С Яковом они давно в размолвке, и за эти долгие годы в душе отца скопилось великое множество тревог. Сейчас, когда у него появился слушатель, он изливает свои жалобы в мои уши. Обвиняющим перстом привлекает мое внимание к утрате симметрии тела. Жалуется, что морщины в углах рта, те линии, что придают лицу выражение значительности и жизненной мудрости, теперь какие-то неодинаковые: правая стала более глубокой и жесткой, а левая—какая-то мелкая и дряблая. Вытянув ладони вперед, прикладывает кончики пальцев друг к другу и утверждает, что левая рука стала короче.
— Только тебе я могу рассказать, — прошептал он. — Посмотри мне в глаза. Что ты видишь?

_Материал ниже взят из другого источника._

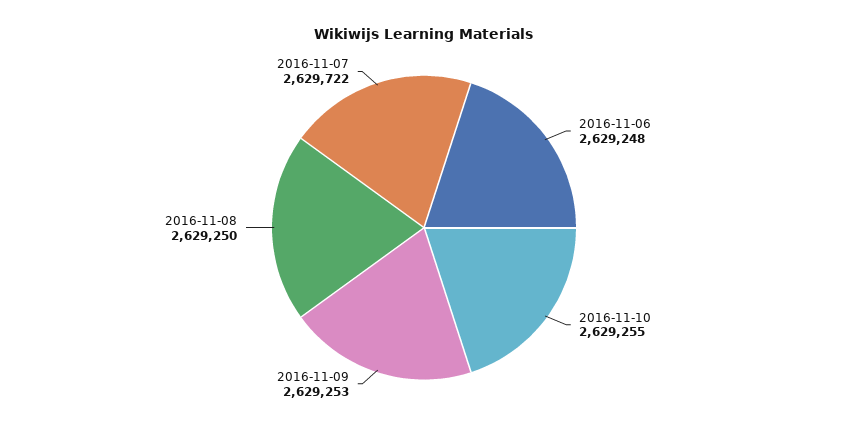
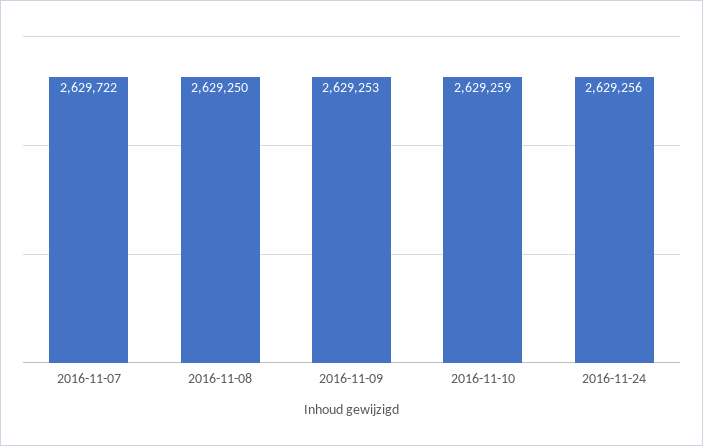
2016-11-06: 2629248 -> none
2016-11-10: 2629255 -> 2629259
2016-11-24: none -> 2629256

— Немного желтоватые, — сказал я. — И один глаз чуть покраснел.
— Пунтикос! — сердито воскликнул он. — Чепуха. Ты не видишь?
— Что я должен увидеть?
— Левый ниже правого! — Он обхватил мою шею слабыми руками, приблизил губы к моему уху и прошептал: — И то же самое внизу, где яйца. Левое ниже, чем правое, «да не узнают об этом враги наши в Гате».
— У всех так, отец, — расхохотался я. — Одно всегда ниже.
— Не смей так говорить, — одернул он меня. — Этому ты научился в Америке? Что за слова я слышу? Боко де жора![89]Не рот, а сточная канава!
Он защипнул двумя пальцами дряблое мясо на своей груди и потянул его, как, бывало, делал, проверяя консистенцию теста.
— Покойник, — диагностировал он.
Он упрямо продолжает бриться опасной бритвой, и сочетание убийственного лезвия и дрожащих рук взращивает на его щеках и подбородке клумбы алеющих бумажных цветов, пока не делает его похожим на ободранного цыпленка, вывалявшегося в конфетти. Он забывает снять маленькие кусочки туалетной бумаги, что наклеивает на порезы, и эти окровавленные клочки, постепенно отпадая, порхают затем по всему дому, как крохотные обрезки крайней плоти.
Как-то утром я побрил его своей электрической бритвой. Он пощупал щеки и подобородок и одобрительно кивнул. Затем взял бритву и тщательно исследовал ее со всех сторон.
— Жужжит, — огласил он свой приговор. — Как нильская муха на окне фараона. — И вернулся к той же своей страшной опасной бритве и к тому же древнему зеркальцу для бритья.
Мы пили утренний кофе. Снаружи распевали черные дрозды. Через окно я увидел Якова, который открывал ворота для хлебного грузовика, и вышел, чтобы помочь ему погрузить ящики.
— Иди, иди, — сказал он. — Еще спину надорвешь.
Грузовик выехал со двора, и Шимон пошел прибрать в пекарне. Я вынес брату чашку кофе на веранду. Двое мужчин прошли мимо забора, и Яков кивнул им. Оба были нарядно одеты, у каждого в одной руке портфель, в другой — пластиковая сумка с покупками. Они посмотрели на нас и слаженно поклонились.